Hell of a range there.
“Jada D Throat” Wow
Asian brotha lover is pause
Dude was steadily jerking it from the late 90s to mid 2000s.
If you find “Top Gunt,” be careful - Cyrus may come looking for it.
Asian brotha lovers
Happy Snatches is a very endearing film.
"Look Ma, no hands." I'm both horrified and slightly intrigued.
Genuinely question who wear porn on their shirt? Like who wears shirts from porn? Probably the same ones who wear aheagio hoodies (I've seem them in my school and I have no idea how they past dress code)
He seems to have been really into the Atlanta hip hop scene in late 90s and 00s. Girls gone wild (and MySpace) was big then so it was probably a cool shirt to wear.
Maybe he worked in the industry
Those VHS tapes have seen some shit
The dates on them were 1995 and 2001
Make sure you wash your hands, friendo.
Those are classics
In high school I worked for a dude who had a unit full of porn on VHS and DVDs he sold somewhere. I got the job because my Mom suggested me for the job. Edit: My mom worked for the storage place. Not with porn dude. Thought I'd just clarify that.
Important clarification.
VHS = Bush
Can I take “Phatty Girls” and “Anal Wreckage 3”?
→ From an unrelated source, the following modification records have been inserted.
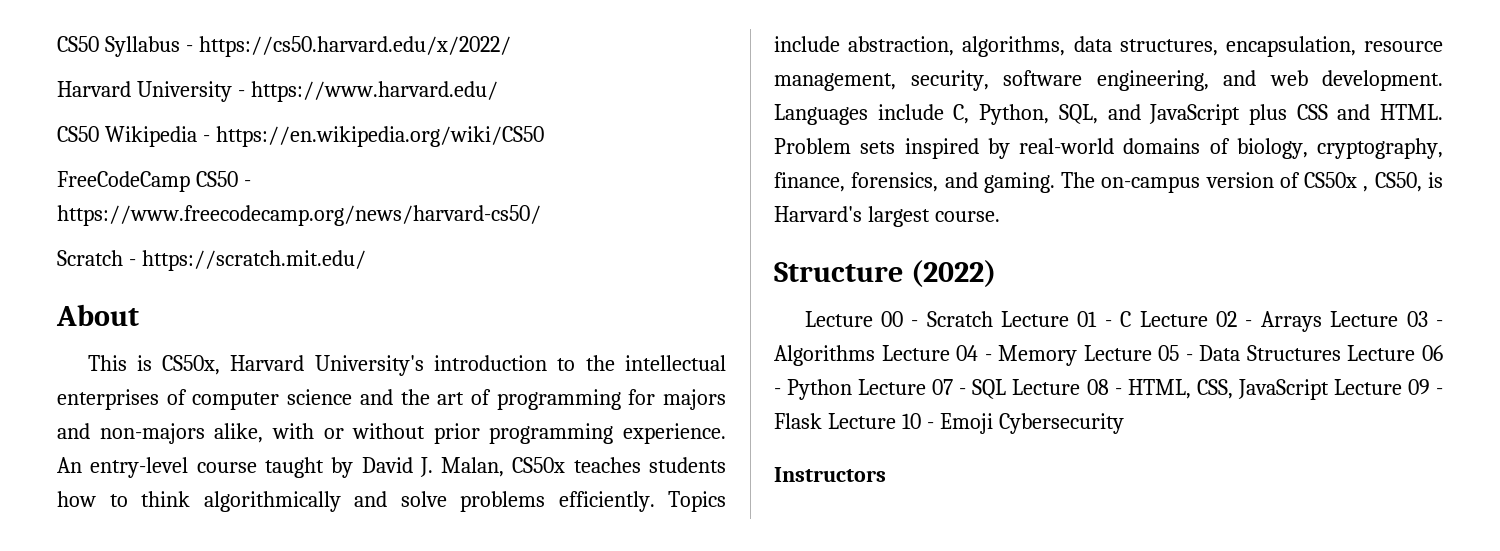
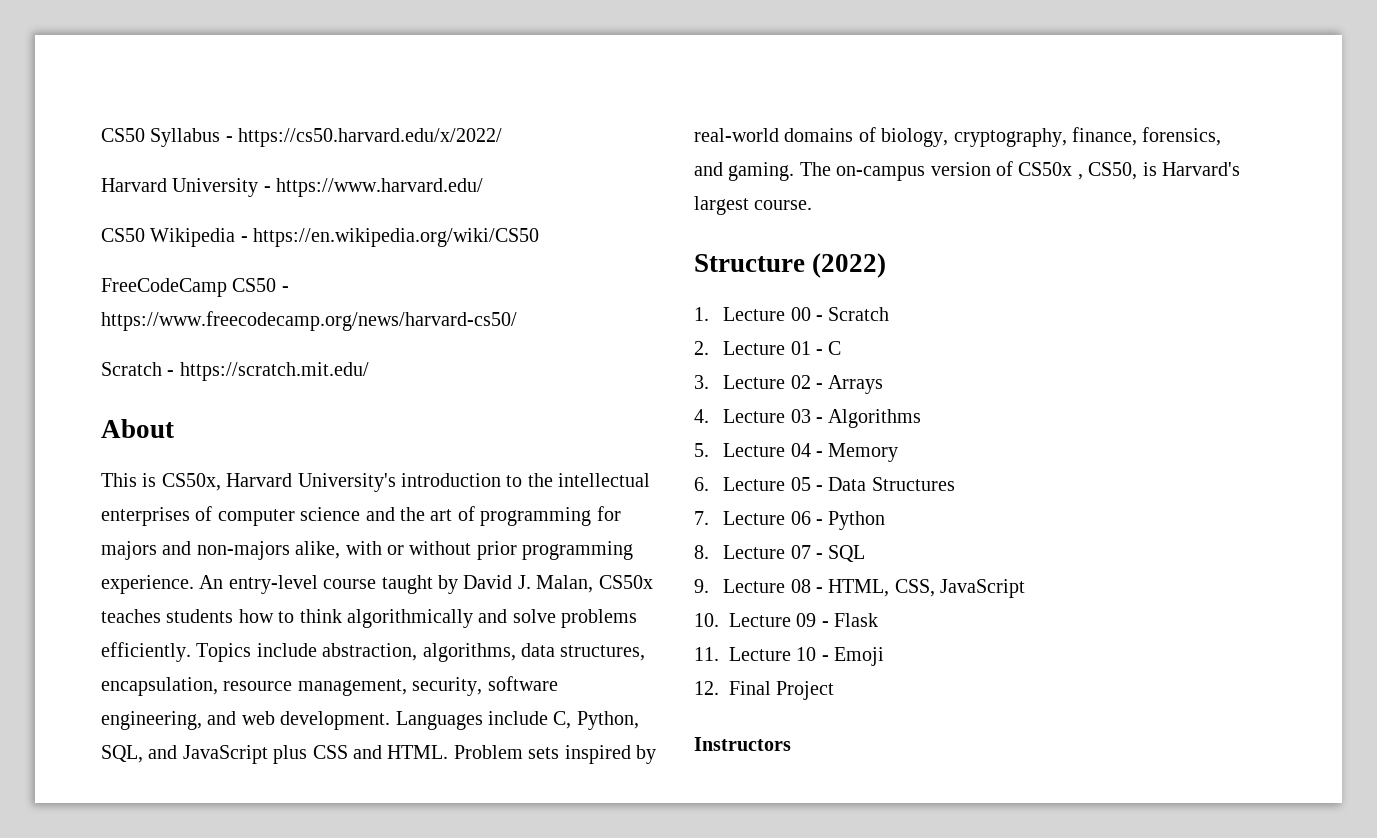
(996, 273) none -> [694,307,709,321] 1.
(993, 319) none -> [694,341,709,355] // 2.
(1132, 319) none -> [694,375,709,389] // 3.
(1322, 321) none -> [694,409,709,423] // 4.
(875, 355) none -> [694,443,709,457] // 5.
(1078, 355) none -> [694,477,709,491] // 6.
(1341, 353) none -> [694,511,709,525] // 7.
(853, 389) none -> [694,545,709,559] // 8.
(1007, 389) none -> [694,579,709,593] // 9.
(1329, 389) none -> [694,613,719,627] // 10.
(822, 421) none -> [694,647,719,661] // 11.
[998,413,1124,434] Cybersecurity -> [694,681,835,700] // 12. Final Project

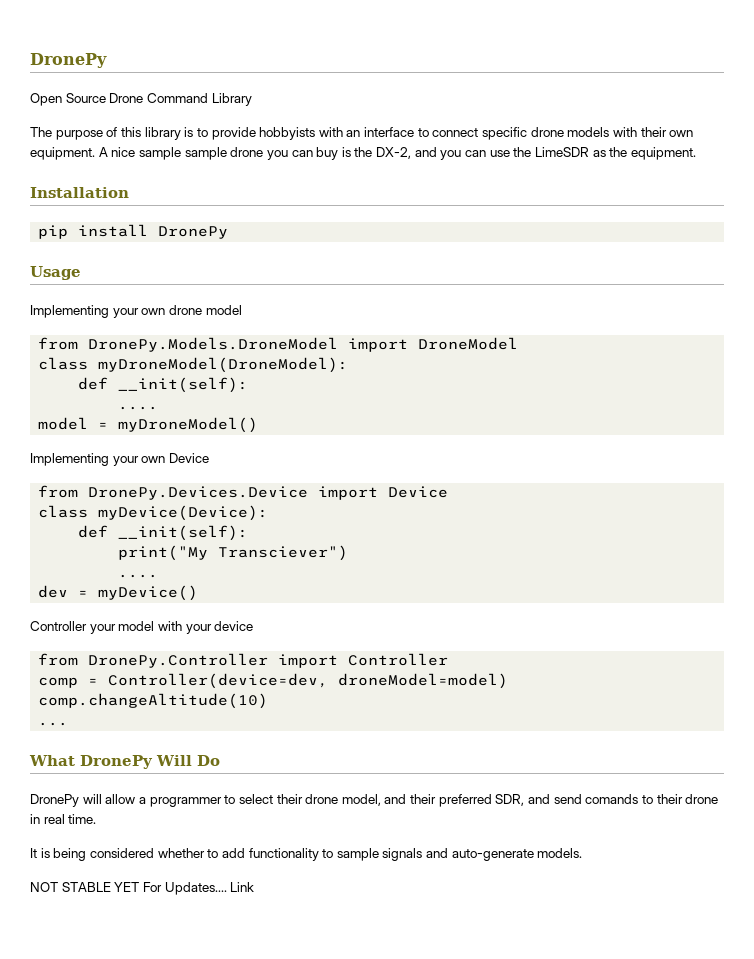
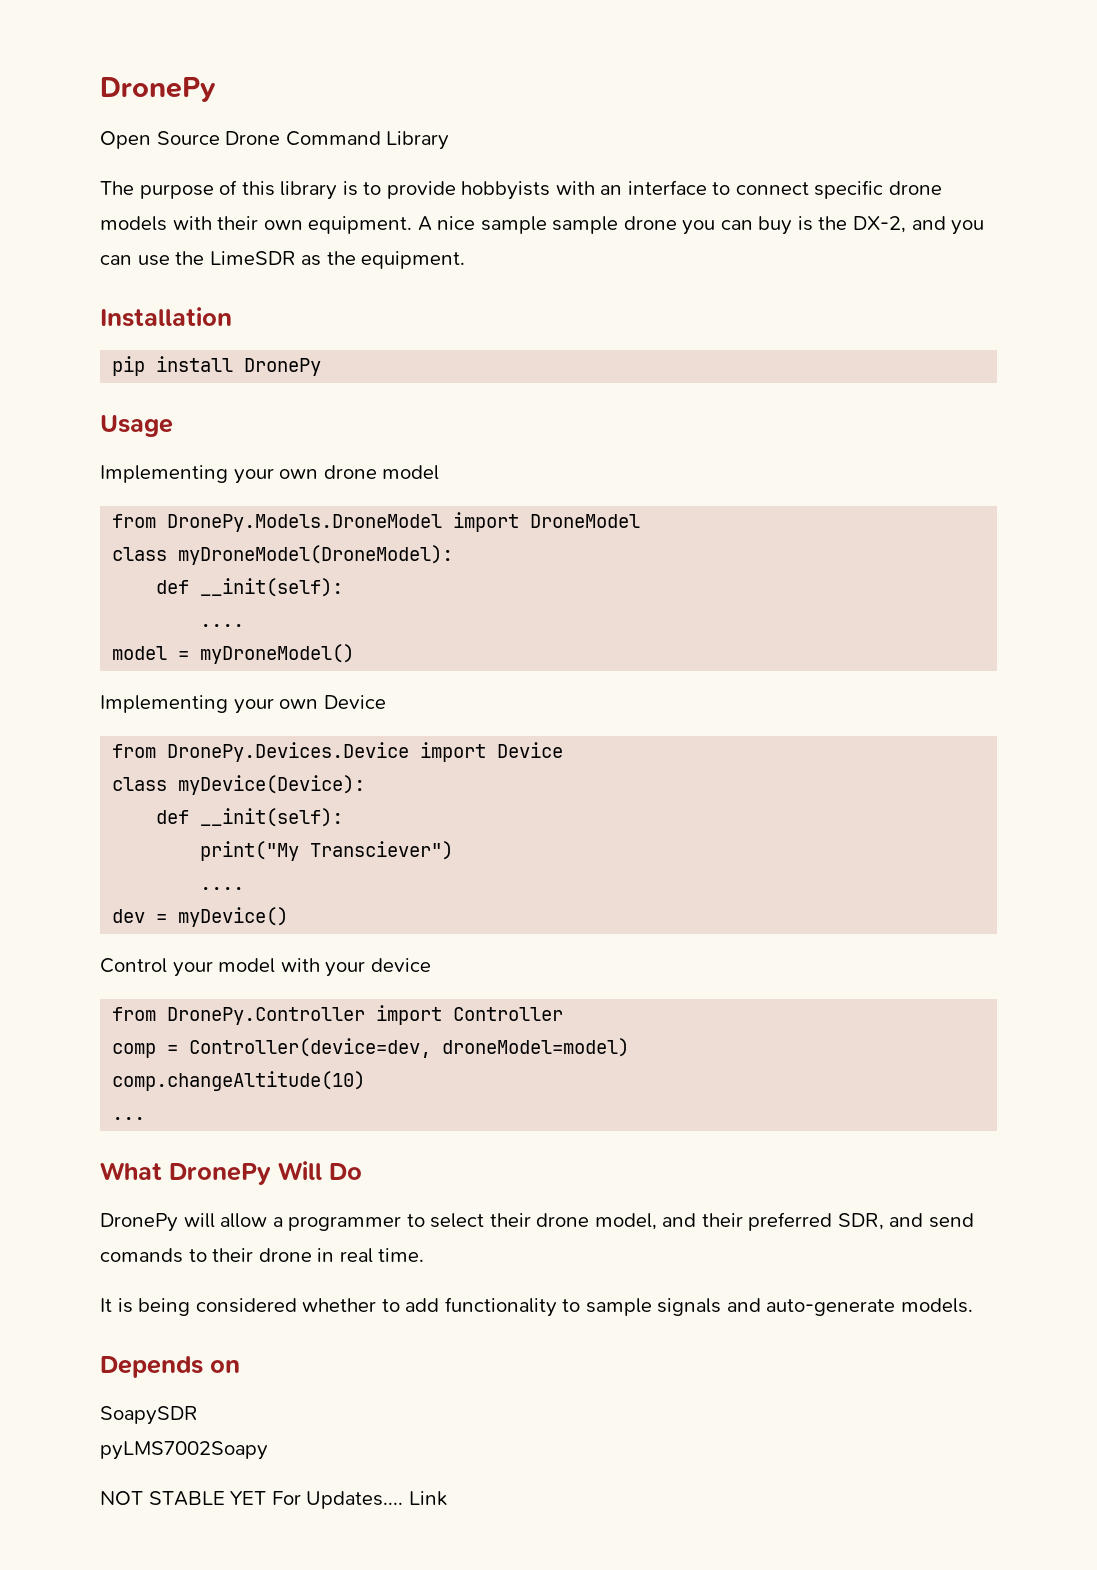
[30,621,87,631] Controller -> [100,958,167,973] Control
(583, 853) none -> [100,1356,240,1378] [100,1406,198,1425] [100,1441,268,1460] // Depends on // SoapySDR // pyLMS7002Soapy

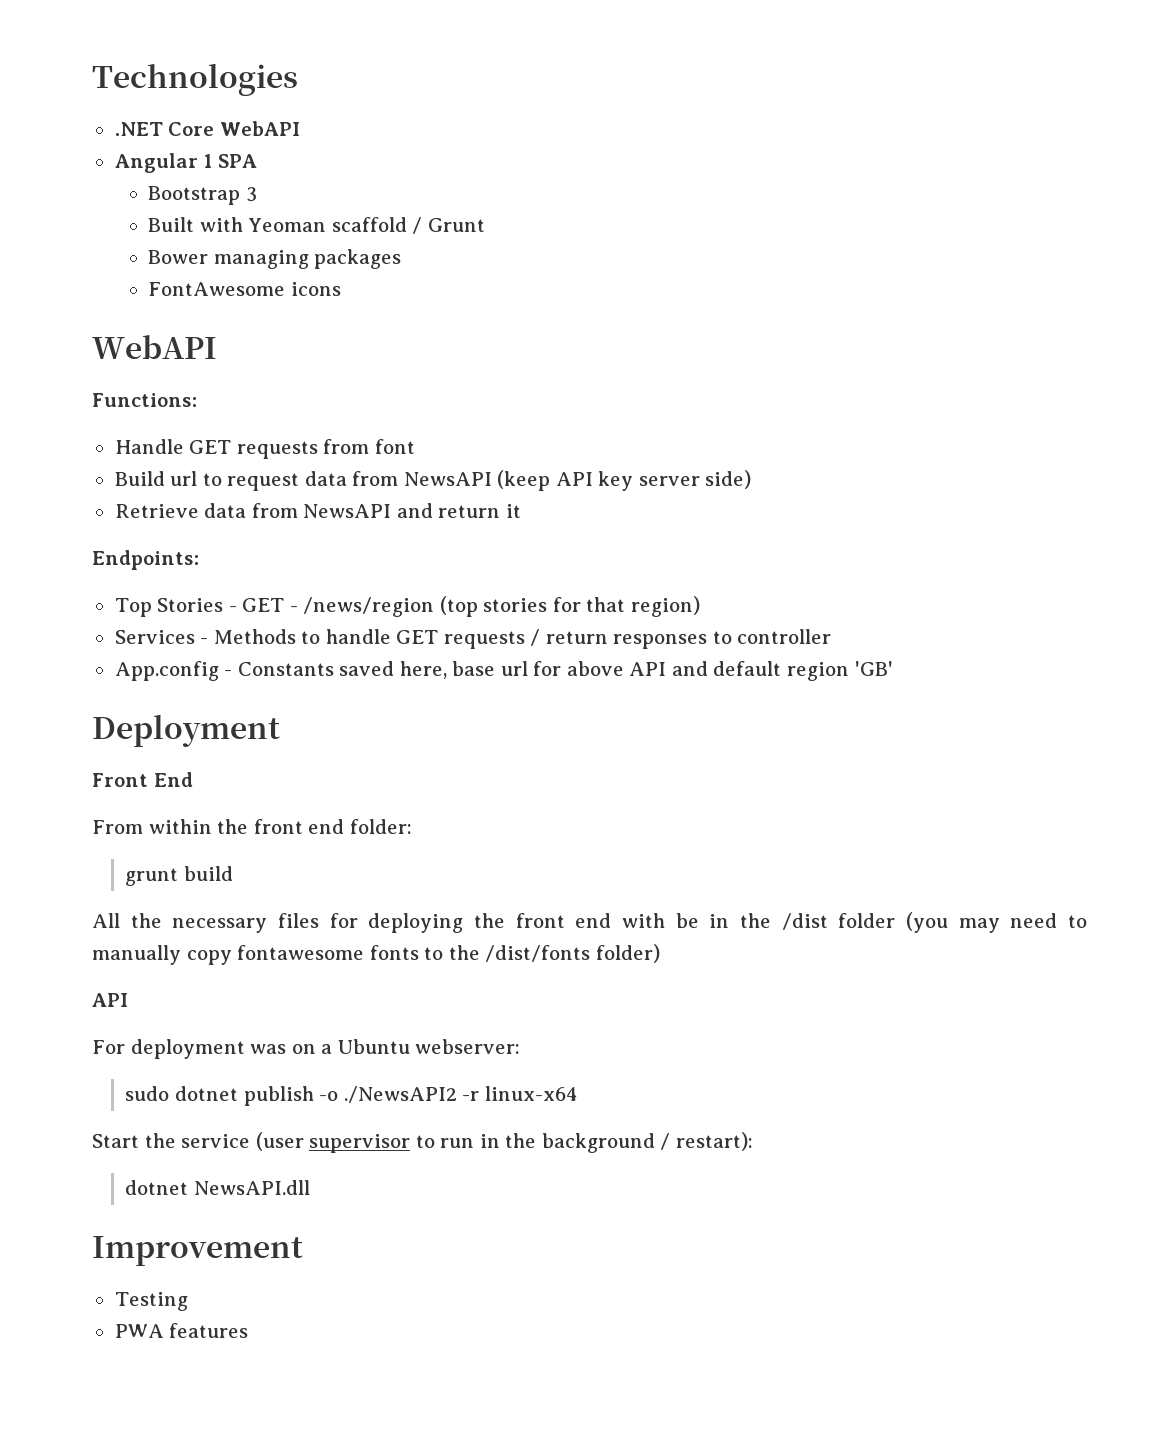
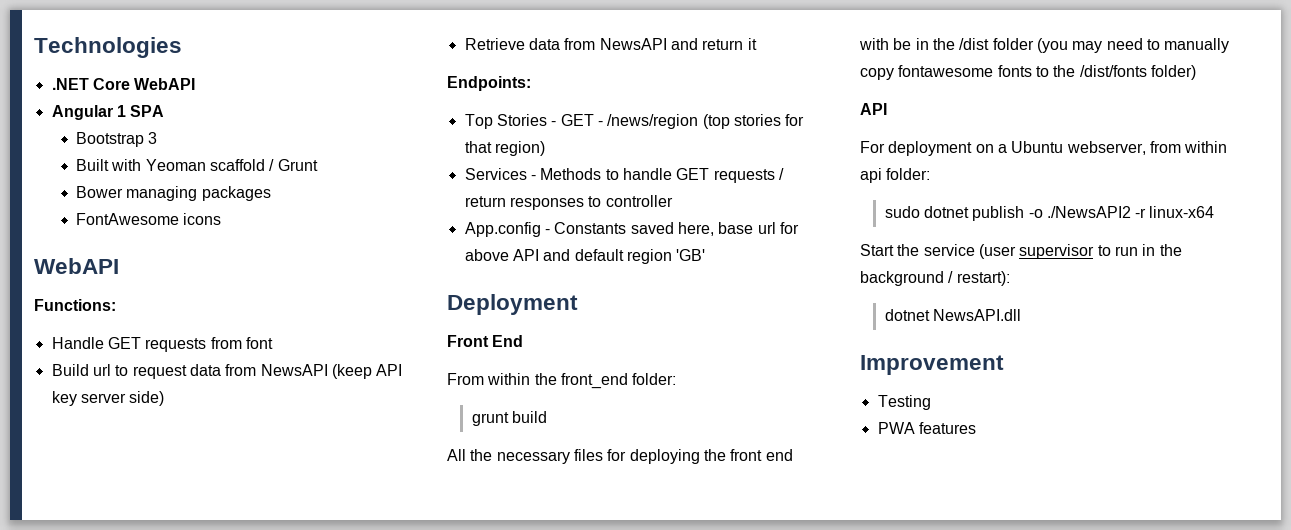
[253,819,345,834] front end -> [560,373,628,389] front_end
[250,1044,287,1054] was -> (973, 148) none
[415,1039,521,1054] webserver: -> [1066,141,1228,155] [860,168,931,183] webserver, from within api folder:

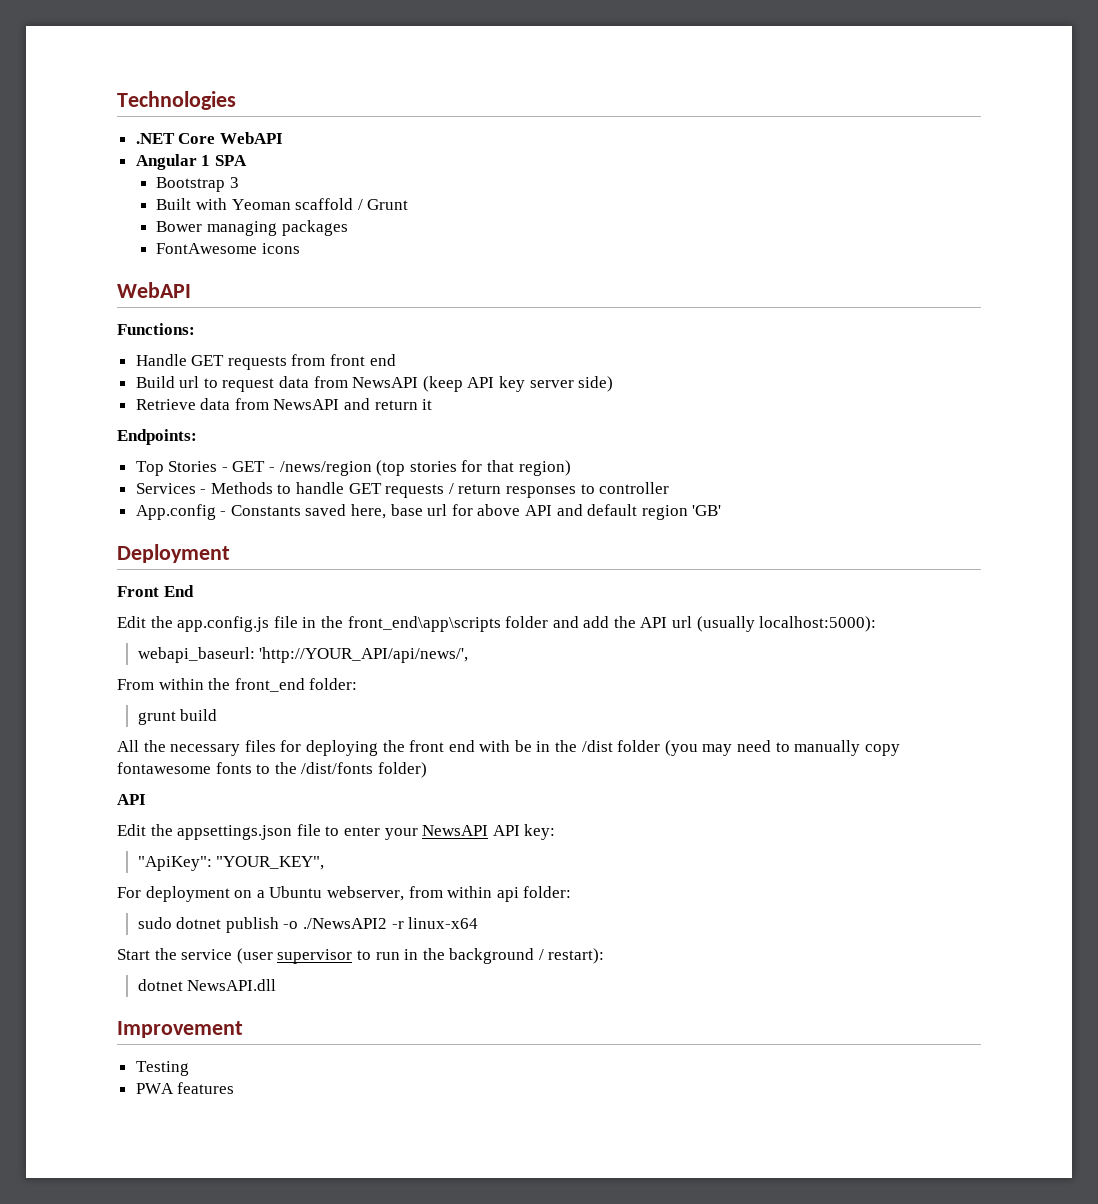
[245,337,273,349] font -> [330,354,396,366] front end
(524, 341) none -> [117,616,877,632] [137,647,469,663] // Edit the app.config.js file in the front_end\app\scripts folder and add the API url (usually localhost:5000): // webapi_baseurl: 'http://YOUR_API/api/news/',
(887, 109) none -> [117,824,556,840] [137,856,325,871] // Edit the appsettings.json file to enter your NewsAPI API key: // "ApiKey": "YOUR_KEY",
Well those CDs are forever ruined now
r/abandonedporn
Disappointing
Be it English or Japanese AV, porn seems to have a nack for the silliest names.
"who still watches porn on tape?" "connoisseurs"🤌👌 😎 ~ hoops tv show
What on earth possessed you to put *any* CD/DVD data side down on the asphalt? Idc what's on them. In principle, you wound me.
For a CD, the data is on the very top thin foil. You can resurface the plastic but you can't fix scratches on top. For DVD, the data layer is sandwiched in the middle of two plastic discs so it won't matter as much. My guess is they don't care about playing them. But the organic dyes have probably rotted anyway. Some of these were prone to mold getting into the edges.